I remember being told as a resident, when calling an attending to ask about why a patient needed a Chest CT for an uncomplicated, free-flowing pleural effusion.... "Did you see my name at the top of the request, that is all that you need!"

Needless to say, prior to my finishing the program, I had it out with that guy.....

Rest assured, young Jedi rads... every year that passes you have more and more knowledge and more and more power.... until you enter private practice and cannot ever refuse a request.
 
Most of our frustration as Radiology residents (even the attendings say this too) comes from one thing in my opinion. We are consultants, not short order cooks. We have expertise and know a thing or two about diagnostic imaging, perhaps more than most clinicians in the hospital. All too much i've heard from residents (especially in the ED) "Why are you questioning so much just read the darn study/call in the sonographer/MRI tech/angio team, etc...". In addition, appropriate clinical history is rarely provided. Chances are if I am calling you to clarify an order or tell you a study isn't indicated its not because i'm lazy, its because I'd like to know more information to read the thing or the study likely is not indicated.

At my hospital on an on call shift on a weeknight, we have to look at some 40-60 CT studies, and there is always a queue of 20-30 waiting to be done any point in time. (weekend 24 hr shifts we can see upwards of 80-100 CT cases). Of those 20-30, at LEAST 10 are clearly NOT indicated (CT with contrast of the spine to rule out osteo, non-contrast CTs of the A/P for abscess in a patient who has had 2-3 of them in last week for example). So we do need to prioritize studies so that the true emergencies do get done. That doesnt help when every specialty in house thinks their studies are more important than everyone else's.

Not that the CT volume keeps me busy enough, I do get tired quickly of the new night floats calling me up and saying stuff like "did you see the chest-xray on Mrs. Smith that just got a subclavian line?". We are consultants, and i'm sorry, you SHOULD be able to look at a CXR yourself for line placement. You don't consult the gastroenteroligst to do a rectal exam for you, right? If there is a question, i'll be more than happy to answer it, but to just give a prelim read on a plain film study you haven't looked at is a waste of my time (CT/MR is a different story)

And the issue of calling for an attending read on stuff, or better yet calling the attending directly. This should NEVER occur on a resident->attending level. If I ever found out a resident called an attending directly to look at a study, i'd have words with them. Only others attendings and the radiology resident should call the radiology attending.

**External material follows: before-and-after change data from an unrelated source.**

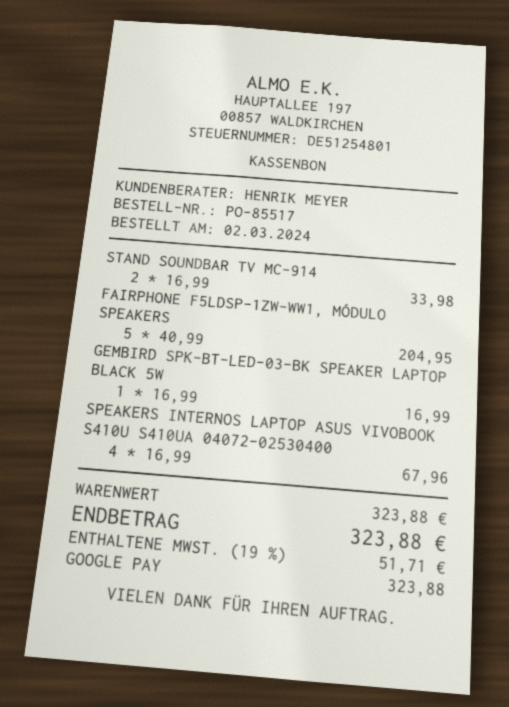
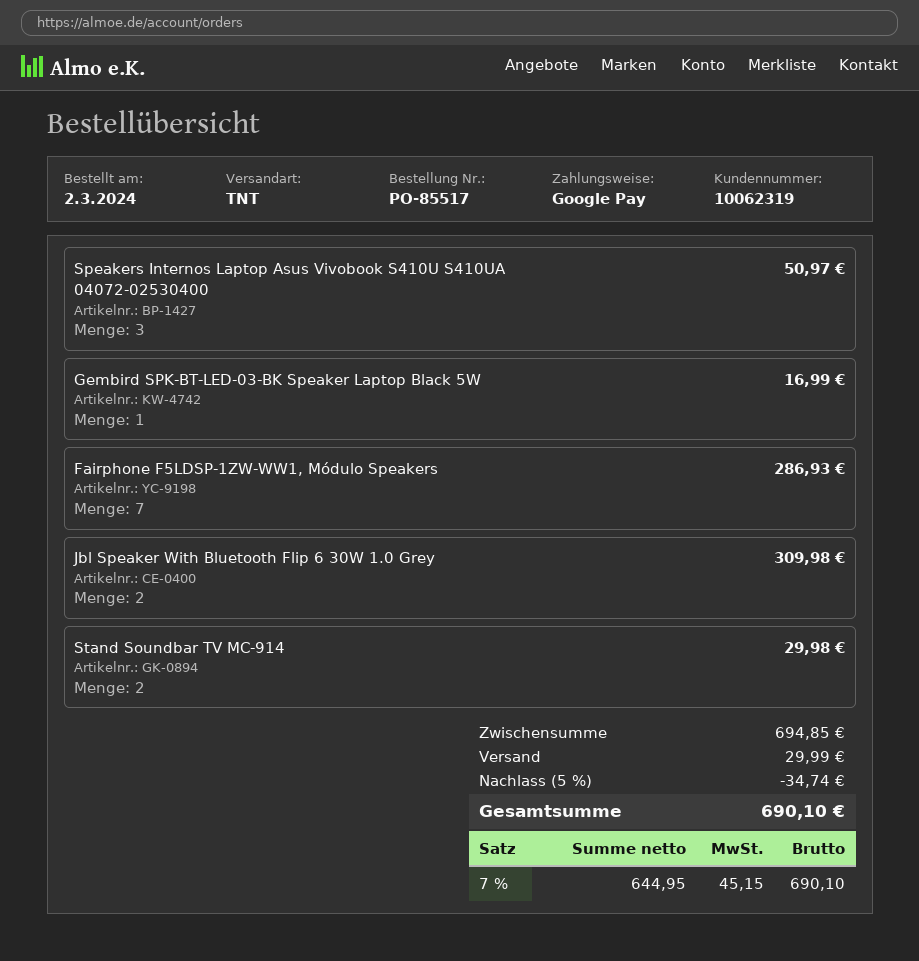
STAND SOUNDBAR TV MC-914: 2 for 33.98 -> 2 for 29.98
FAIRPHONE F5LDSP-1ZW-WW1, MÓDULO SPEAKERS: 5 for 204.95 -> 7 for 286.93
SPEAKERS INTERNOS LAPTOP ASUS VIVOBOOK S410U S410UA 04072-02530400: 4 for 67.96 -> 3 for 50.97
Jbl Speaker With Bluetooth Flip 6 30W 1.0 Grey: none -> 2 for 309.98
subtotal: 323.88 -> 694.85
discount: none -> 5% = 34.74
shipping: none -> 29.99
tax: 19% = 51.71 -> 7% = 45.15
total: 323.88 -> 690.10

And yes, there are still some CT/MR things I still am not comfortable with on call, and if there TRULY is an emergent indication for calling an attending for a read (in that MRI case, was it made clear to the resident on call that you were looking for epidural abscess or something like that and not just degenerative change or a disc issue?), it should be done. Granted we have NightHawk backup from 8PM-7AM, but I always send anything i'm not comfortable reading, not something another resident in the hospital is uncomfortable with my read, unless of course, their attending asks for it. After all, you don't ask for a surgeon to come in the middle of the night to make sure their residents can handle a appendix consult? You trust in the surgery resident to know if an attending needs to come in emergently to opreate.

Basically my advice to interns/residents in other specialities is to respect the radiologist like you would any other consultant.